→ **WHAT THE TASK ASKS**
Please write out, exactly as given, every line of the entries below up to and including the line with "[35,476,88,492] scala ->".

»»

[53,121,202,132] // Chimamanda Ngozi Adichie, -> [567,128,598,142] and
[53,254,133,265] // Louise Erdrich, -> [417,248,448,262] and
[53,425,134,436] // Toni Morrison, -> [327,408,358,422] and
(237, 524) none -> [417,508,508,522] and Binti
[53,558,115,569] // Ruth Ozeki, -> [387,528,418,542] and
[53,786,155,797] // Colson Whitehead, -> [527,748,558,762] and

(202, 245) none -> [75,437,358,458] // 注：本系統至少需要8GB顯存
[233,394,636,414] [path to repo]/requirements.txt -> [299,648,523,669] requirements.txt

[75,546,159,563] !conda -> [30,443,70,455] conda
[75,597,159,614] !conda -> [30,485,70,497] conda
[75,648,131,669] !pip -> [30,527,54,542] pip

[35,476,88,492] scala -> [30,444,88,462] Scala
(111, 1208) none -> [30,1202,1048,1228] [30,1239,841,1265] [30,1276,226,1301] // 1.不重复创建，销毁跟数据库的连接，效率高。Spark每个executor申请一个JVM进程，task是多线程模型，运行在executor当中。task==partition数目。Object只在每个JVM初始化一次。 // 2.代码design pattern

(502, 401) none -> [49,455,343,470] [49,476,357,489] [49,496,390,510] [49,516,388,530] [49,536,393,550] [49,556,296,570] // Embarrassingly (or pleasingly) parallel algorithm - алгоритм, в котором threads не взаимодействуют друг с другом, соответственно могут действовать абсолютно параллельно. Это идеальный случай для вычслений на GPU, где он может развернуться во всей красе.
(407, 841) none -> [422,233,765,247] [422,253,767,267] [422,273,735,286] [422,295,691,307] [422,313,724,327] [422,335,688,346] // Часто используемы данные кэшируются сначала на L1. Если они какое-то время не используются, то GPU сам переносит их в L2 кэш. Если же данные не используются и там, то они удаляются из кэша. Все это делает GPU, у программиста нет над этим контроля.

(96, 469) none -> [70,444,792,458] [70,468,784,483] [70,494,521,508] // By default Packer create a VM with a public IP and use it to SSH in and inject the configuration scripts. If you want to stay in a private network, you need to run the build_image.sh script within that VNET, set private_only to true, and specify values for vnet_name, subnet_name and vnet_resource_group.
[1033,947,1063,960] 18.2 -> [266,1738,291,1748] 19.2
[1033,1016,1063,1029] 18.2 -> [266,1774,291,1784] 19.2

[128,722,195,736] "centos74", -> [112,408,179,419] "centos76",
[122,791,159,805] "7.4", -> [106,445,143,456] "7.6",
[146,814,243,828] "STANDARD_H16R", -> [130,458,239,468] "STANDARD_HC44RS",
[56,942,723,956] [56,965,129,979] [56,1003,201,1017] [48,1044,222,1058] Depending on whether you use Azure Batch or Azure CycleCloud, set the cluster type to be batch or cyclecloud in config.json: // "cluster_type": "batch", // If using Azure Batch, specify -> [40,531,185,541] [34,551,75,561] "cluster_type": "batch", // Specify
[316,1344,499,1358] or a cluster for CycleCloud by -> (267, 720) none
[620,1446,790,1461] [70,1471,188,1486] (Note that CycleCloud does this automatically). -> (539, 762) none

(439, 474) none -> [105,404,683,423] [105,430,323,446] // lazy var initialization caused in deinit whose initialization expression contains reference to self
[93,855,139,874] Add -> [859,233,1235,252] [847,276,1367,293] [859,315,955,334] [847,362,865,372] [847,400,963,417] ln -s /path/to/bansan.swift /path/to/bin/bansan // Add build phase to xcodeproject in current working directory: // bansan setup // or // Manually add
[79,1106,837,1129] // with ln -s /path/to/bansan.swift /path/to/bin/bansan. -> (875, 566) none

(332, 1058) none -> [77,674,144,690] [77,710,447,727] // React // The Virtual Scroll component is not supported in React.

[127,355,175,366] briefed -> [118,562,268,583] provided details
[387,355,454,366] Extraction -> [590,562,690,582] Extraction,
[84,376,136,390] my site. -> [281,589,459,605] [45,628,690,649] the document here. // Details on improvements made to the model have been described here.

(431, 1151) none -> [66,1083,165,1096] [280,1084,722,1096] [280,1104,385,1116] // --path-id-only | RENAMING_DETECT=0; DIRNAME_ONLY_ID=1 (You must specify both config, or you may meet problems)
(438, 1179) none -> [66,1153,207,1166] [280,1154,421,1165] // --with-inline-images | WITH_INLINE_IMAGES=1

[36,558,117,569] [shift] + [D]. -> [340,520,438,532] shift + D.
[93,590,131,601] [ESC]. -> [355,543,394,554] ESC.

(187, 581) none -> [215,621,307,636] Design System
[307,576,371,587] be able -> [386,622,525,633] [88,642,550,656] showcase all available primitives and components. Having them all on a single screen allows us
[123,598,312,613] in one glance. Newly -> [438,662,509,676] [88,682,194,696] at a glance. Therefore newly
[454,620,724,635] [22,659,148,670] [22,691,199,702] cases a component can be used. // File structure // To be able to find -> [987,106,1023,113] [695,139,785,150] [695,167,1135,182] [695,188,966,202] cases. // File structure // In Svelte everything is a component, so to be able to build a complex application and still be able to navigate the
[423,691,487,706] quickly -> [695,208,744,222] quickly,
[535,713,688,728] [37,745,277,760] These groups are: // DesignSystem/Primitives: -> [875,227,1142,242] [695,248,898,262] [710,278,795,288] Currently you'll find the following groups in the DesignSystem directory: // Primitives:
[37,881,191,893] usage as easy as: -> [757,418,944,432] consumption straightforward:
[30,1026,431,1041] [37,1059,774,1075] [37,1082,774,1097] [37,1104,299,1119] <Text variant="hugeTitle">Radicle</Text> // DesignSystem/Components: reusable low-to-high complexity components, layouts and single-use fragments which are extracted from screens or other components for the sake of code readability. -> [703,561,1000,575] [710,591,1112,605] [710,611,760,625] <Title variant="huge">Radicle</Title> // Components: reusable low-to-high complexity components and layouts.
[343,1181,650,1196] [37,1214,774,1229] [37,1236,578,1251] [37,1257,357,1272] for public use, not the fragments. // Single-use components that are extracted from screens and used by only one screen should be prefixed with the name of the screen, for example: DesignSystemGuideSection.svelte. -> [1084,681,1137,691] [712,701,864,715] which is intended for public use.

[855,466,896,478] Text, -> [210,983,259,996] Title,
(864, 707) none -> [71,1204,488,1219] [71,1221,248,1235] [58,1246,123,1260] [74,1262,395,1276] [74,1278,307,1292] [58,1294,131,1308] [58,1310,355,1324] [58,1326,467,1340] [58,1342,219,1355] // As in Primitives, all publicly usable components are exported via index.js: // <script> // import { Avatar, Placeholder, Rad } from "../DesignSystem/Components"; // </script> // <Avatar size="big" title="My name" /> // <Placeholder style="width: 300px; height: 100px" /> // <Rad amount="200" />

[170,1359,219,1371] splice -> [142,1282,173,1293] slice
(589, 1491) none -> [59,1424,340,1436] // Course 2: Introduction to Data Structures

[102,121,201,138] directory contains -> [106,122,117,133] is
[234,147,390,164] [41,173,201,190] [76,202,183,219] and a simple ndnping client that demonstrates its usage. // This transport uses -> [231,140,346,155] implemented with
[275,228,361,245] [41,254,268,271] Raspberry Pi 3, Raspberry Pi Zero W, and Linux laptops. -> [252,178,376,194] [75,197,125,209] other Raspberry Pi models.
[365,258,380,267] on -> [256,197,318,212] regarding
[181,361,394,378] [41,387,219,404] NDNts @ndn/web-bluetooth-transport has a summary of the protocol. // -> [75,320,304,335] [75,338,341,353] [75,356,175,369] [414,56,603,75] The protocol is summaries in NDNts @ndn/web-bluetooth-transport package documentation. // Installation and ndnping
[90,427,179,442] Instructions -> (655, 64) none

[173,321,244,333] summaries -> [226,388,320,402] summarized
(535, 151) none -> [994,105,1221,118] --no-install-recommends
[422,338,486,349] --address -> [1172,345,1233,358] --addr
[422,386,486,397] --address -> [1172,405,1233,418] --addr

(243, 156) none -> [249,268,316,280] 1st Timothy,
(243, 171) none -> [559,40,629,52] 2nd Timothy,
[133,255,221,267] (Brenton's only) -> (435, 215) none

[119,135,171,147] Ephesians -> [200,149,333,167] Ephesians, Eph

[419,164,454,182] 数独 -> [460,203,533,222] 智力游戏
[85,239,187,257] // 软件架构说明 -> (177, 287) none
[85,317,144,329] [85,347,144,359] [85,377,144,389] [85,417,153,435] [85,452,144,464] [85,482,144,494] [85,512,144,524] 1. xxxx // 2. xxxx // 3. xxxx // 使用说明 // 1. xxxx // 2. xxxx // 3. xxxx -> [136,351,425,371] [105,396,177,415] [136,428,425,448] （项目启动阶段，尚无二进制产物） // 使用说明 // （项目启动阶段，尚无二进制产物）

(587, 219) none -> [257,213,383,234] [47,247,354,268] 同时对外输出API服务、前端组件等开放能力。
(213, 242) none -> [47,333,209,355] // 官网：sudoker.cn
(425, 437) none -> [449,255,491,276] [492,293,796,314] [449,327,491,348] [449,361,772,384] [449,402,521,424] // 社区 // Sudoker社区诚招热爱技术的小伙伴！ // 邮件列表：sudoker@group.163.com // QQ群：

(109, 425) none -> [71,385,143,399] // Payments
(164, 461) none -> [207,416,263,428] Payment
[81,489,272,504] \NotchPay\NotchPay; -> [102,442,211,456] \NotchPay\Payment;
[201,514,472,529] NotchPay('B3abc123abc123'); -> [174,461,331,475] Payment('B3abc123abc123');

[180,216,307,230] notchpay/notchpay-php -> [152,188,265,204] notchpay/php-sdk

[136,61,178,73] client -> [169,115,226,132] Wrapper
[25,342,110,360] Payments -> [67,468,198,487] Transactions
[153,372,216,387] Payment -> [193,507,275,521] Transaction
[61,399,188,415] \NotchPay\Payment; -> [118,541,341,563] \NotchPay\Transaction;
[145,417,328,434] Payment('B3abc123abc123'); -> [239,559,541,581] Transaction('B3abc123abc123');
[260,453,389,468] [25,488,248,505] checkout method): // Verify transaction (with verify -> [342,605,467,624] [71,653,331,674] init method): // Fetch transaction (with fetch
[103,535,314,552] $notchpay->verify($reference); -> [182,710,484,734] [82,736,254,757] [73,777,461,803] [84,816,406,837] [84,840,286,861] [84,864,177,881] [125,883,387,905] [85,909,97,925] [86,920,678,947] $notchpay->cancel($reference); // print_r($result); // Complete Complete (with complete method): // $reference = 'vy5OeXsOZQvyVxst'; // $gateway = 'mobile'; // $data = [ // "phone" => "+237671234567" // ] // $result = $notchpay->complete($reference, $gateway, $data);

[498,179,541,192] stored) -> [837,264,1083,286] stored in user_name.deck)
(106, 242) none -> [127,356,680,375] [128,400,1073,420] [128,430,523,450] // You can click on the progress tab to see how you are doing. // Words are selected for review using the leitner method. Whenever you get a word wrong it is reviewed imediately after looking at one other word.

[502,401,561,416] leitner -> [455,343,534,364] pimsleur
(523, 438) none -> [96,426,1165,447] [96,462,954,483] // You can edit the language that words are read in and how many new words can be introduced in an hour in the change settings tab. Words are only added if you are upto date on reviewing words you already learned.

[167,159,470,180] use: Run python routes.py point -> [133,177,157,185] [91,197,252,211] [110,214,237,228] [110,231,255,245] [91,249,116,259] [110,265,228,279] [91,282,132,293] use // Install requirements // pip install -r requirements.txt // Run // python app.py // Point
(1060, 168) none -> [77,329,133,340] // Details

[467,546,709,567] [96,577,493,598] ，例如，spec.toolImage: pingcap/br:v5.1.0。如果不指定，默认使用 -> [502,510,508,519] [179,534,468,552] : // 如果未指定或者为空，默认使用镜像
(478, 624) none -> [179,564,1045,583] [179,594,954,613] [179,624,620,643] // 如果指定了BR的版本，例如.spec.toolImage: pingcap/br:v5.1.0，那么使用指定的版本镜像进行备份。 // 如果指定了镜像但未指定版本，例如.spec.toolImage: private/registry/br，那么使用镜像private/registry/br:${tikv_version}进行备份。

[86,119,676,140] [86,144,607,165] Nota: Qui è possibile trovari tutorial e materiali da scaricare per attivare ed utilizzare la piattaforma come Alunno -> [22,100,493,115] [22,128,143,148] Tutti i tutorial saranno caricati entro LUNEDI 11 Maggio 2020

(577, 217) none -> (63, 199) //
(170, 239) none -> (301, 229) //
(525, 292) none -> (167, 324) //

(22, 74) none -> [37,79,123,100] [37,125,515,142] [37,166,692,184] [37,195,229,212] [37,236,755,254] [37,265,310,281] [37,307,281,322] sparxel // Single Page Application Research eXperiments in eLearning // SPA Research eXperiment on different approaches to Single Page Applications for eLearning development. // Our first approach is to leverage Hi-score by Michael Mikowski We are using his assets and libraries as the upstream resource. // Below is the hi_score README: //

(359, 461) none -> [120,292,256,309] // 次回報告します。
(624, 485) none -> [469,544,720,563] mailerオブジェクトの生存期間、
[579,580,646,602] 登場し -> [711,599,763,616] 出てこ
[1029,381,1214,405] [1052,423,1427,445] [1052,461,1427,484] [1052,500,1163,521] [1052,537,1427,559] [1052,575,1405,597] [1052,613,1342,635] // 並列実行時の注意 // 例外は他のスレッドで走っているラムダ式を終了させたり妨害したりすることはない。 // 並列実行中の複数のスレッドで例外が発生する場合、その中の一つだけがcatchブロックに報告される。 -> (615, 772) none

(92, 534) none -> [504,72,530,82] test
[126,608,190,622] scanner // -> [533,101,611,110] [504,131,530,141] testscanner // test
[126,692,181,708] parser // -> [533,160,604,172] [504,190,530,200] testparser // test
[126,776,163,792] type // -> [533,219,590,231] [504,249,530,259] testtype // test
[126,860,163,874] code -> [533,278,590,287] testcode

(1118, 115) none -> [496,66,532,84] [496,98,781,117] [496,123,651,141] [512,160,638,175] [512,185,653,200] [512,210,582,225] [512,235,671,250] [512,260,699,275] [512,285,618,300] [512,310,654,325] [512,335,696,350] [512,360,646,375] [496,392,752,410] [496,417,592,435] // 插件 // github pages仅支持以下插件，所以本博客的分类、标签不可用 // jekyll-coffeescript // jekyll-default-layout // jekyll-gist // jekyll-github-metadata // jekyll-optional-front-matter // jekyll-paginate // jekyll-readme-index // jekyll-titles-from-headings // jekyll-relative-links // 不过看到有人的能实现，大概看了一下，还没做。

««

→ **TASK OUTPUT**
[53,121,202,132] // Chimamanda Ngozi Adichie, -> [567,128,598,142] and
[53,254,133,265] // Louise Erdrich, -> [417,248,448,262] and
[53,425,134,436] // Toni Morrison, -> [327,408,358,422] and
(237, 524) none -> [417,508,508,522] and Binti
[53,558,115,569] // Ruth Ozeki, -> [387,528,418,542] and
[53,786,155,797] // Colson Whitehead, -> [527,748,558,762] and

(202, 245) none -> [75,437,358,458] // 注：本系統至少需要8GB顯存
[233,394,636,414] [path to repo]/requirements.txt -> [299,648,523,669] requirements.txt

[75,546,159,563] !conda -> [30,443,70,455] conda
[75,597,159,614] !conda -> [30,485,70,497] conda
[75,648,131,669] !pip -> [30,527,54,542] pip

[35,476,88,492] scala -> [30,444,88,462] Scala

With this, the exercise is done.